== PROVIDED INFORMATION ==
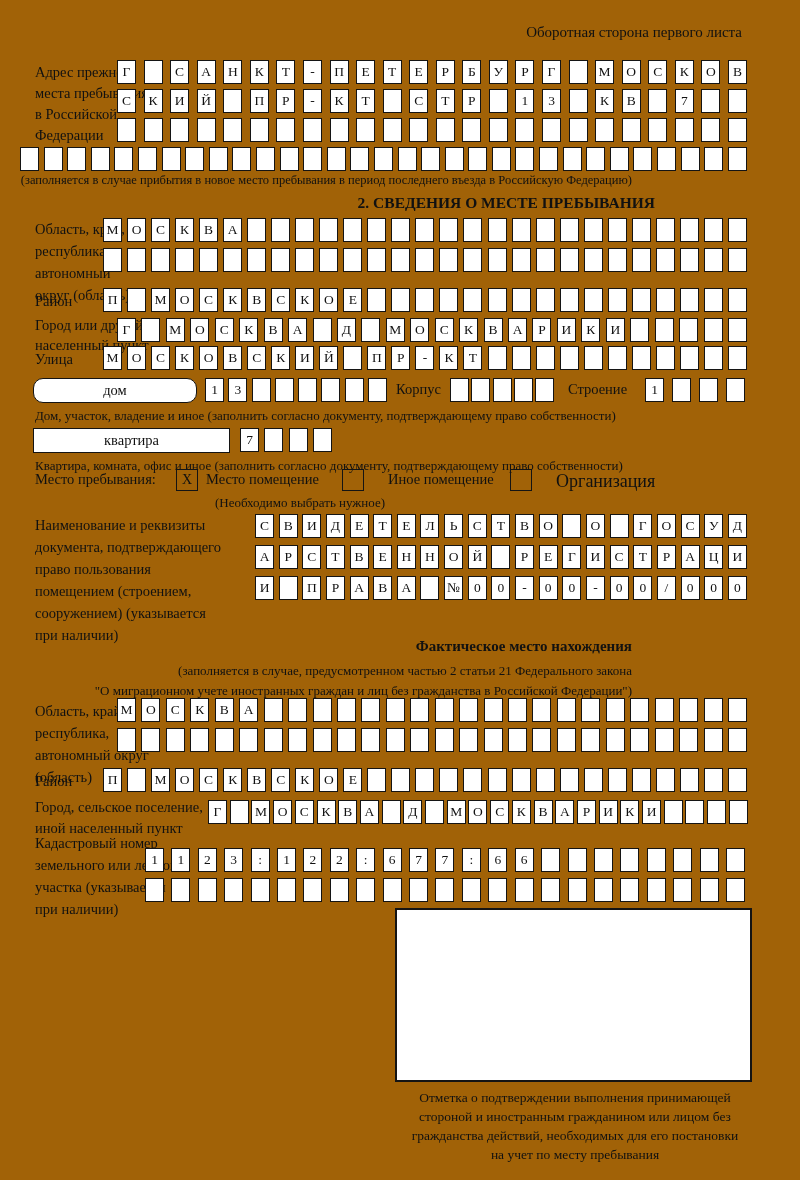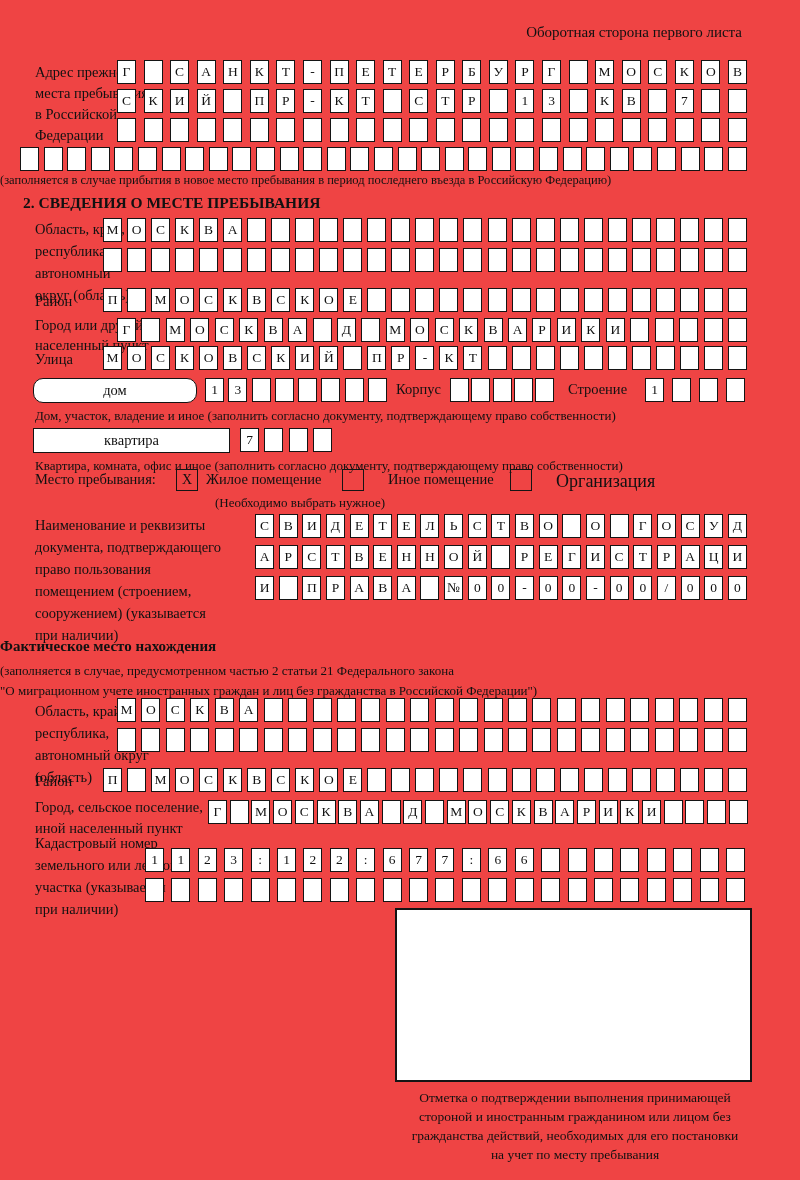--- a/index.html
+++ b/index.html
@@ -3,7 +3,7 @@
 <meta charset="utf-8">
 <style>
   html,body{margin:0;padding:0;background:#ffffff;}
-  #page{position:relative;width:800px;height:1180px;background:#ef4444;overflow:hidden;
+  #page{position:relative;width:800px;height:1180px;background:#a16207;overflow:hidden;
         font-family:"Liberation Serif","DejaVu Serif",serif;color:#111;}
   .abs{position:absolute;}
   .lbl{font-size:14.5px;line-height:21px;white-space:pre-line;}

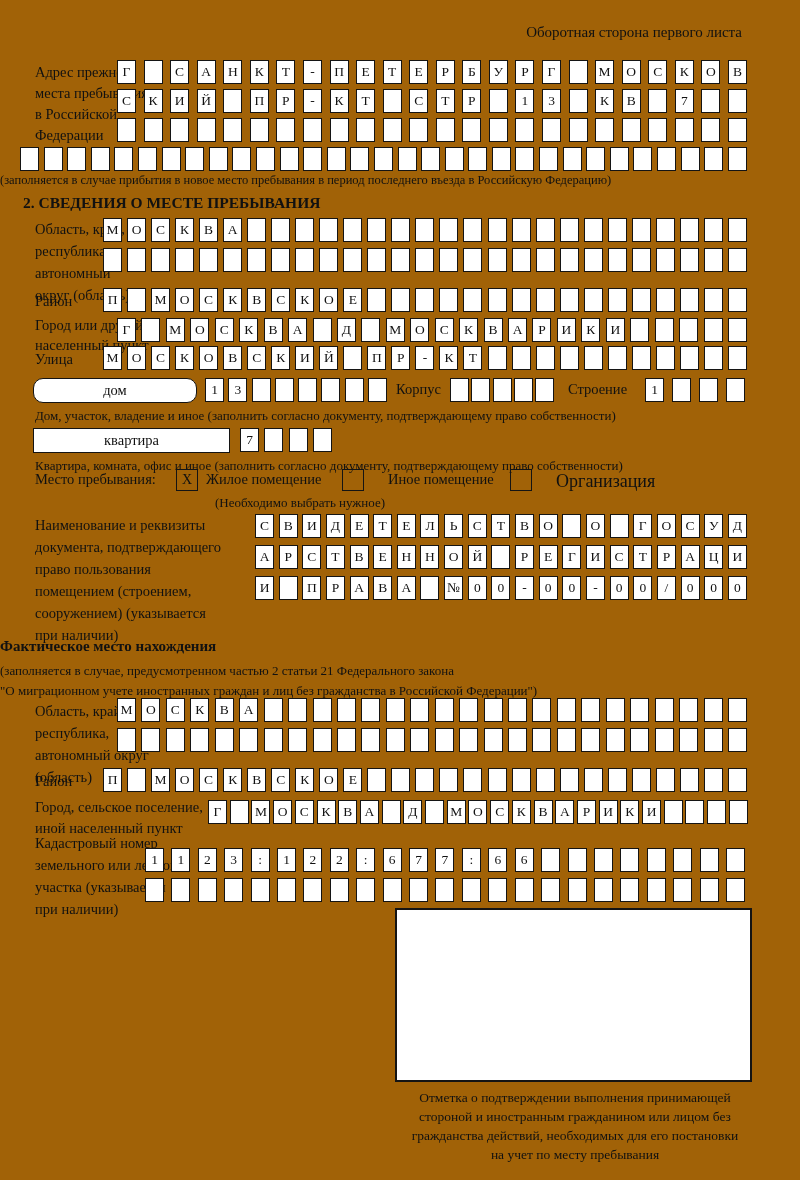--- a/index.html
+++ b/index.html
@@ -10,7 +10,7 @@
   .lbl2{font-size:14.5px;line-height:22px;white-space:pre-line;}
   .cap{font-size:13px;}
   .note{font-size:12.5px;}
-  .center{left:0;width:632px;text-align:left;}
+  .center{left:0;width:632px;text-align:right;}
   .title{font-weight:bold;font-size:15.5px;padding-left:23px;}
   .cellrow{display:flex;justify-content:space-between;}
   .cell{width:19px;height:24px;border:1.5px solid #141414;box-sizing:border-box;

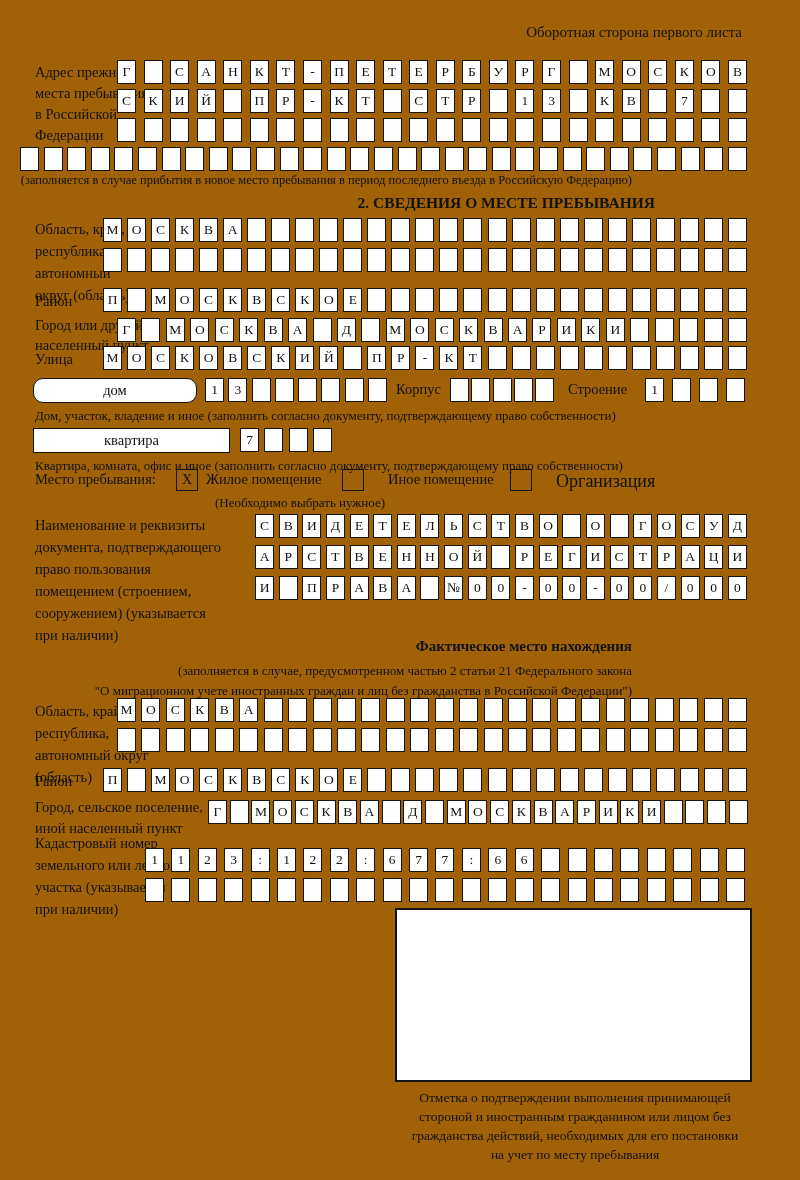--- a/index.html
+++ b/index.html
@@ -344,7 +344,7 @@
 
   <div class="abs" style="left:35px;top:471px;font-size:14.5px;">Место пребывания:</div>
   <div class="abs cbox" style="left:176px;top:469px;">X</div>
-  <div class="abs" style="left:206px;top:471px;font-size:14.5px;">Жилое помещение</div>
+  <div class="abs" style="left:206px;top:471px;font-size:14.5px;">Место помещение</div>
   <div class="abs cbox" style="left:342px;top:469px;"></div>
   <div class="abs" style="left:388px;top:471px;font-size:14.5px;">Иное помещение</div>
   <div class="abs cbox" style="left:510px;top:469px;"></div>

== WORK ORDER ==
Retype the data above exactly, dropping every picture.

== RESULT OF THE TASK ==
--- a/index.html
+++ b/index.html
@@ -3,7 +3,7 @@
 <meta charset="utf-8">
 <style>
   html,body{margin:0;padding:0;background:#ffffff;}
-  #page{position:relative;width:800px;height:1180px;background:#ef4444;overflow:hidden;
+  #page{position:relative;width:800px;height:1180px;background:#a16207;overflow:hidden;
         font-family:"Liberation Serif","DejaVu Serif",serif;color:#111;}
   .abs{position:absolute;}
   .lbl{font-size:14.5px;line-height:21px;white-space:pre-line;}

--- a/index.html
+++ b/index.html
@@ -10,7 +10,7 @@
   .lbl2{font-size:14.5px;line-height:22px;white-space:pre-line;}
   .cap{font-size:13px;}
   .note{font-size:12.5px;}
-  .center{left:0;width:632px;text-align:left;}
+  .center{left:0;width:632px;text-align:right;}
   .title{font-weight:bold;font-size:15.5px;padding-left:23px;}
   .cellrow{display:flex;justify-content:space-between;}
   .cell{width:19px;height:24px;border:1.5px solid #141414;box-sizing:border-box;

--- a/index.html
+++ b/index.html
@@ -344,7 +344,7 @@
 
   <div class="abs" style="left:35px;top:471px;font-size:14.5px;">Место пребывания:</div>
   <div class="abs cbox" style="left:176px;top:469px;">X</div>
-  <div class="abs" style="left:206px;top:471px;font-size:14.5px;">Жилое помещение</div>
+  <div class="abs" style="left:206px;top:471px;font-size:14.5px;">Место помещение</div>
   <div class="abs cbox" style="left:342px;top:469px;"></div>
   <div class="abs" style="left:388px;top:471px;font-size:14.5px;">Иное помещение</div>
   <div class="abs cbox" style="left:510px;top:469px;"></div>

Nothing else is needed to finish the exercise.